### EXERCISE INPUTS
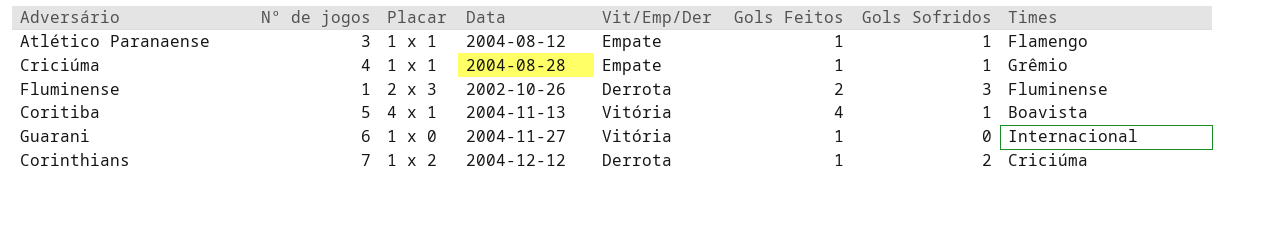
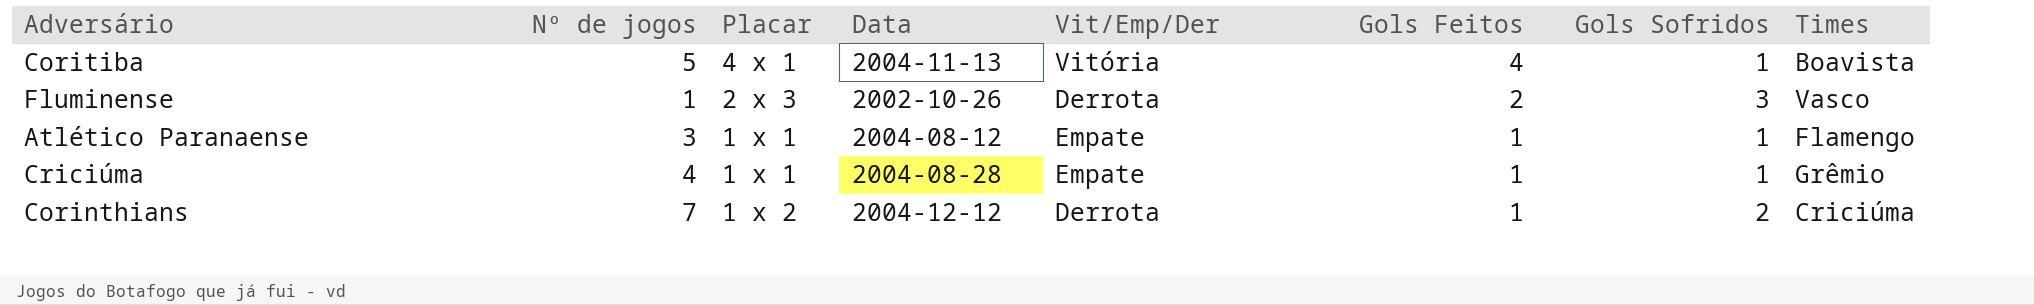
row order: none -> Gols Feitos descending
row Guarani: 6 | 1 x 0 | 2004-11-27 | Vitória | 1 | 0 | Internacional -> none
Fluminense | Times: Fluminense -> Vasco

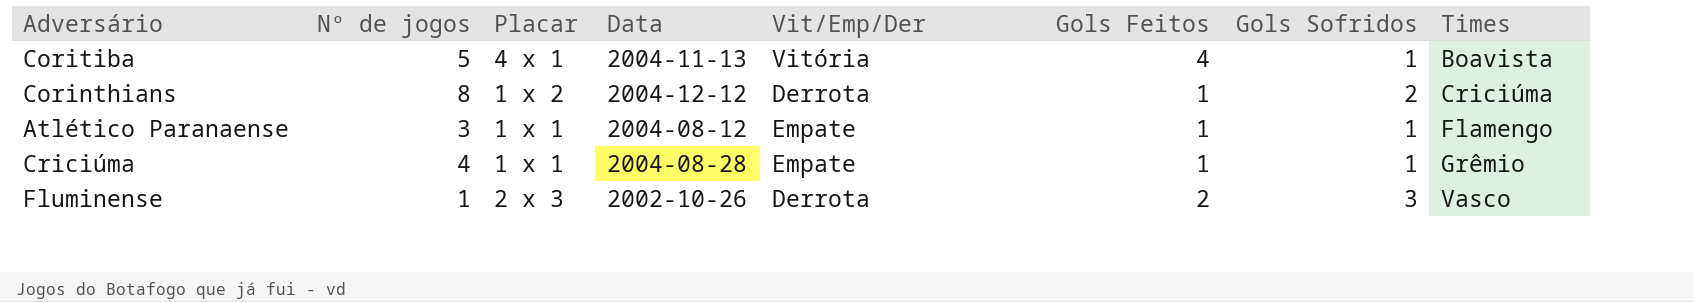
row order: Gols Feitos descending -> Times ascending
Corinthians | Nº de jogos: 7 -> 8

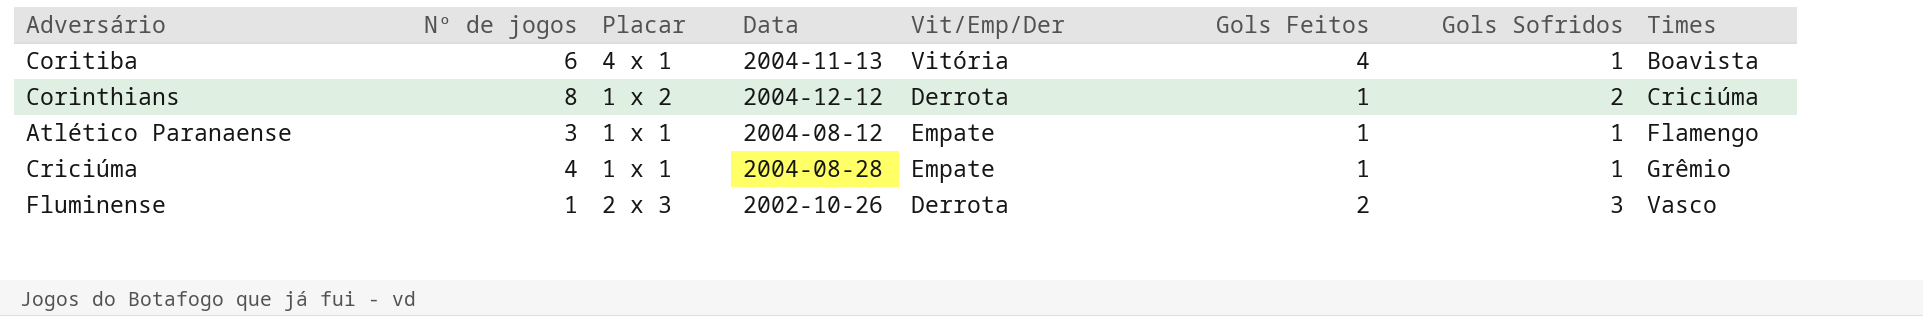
Coritiba | Nº de jogos: 5 -> 6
######
WHAT THIS TASK INVOLVES:
Look through the entries above, and wherever a line holds the string "descending", copy it.

TASK ANSWER:
row order: none -> Gols Feitos descending
row order: Gols Feitos descending -> Times ascending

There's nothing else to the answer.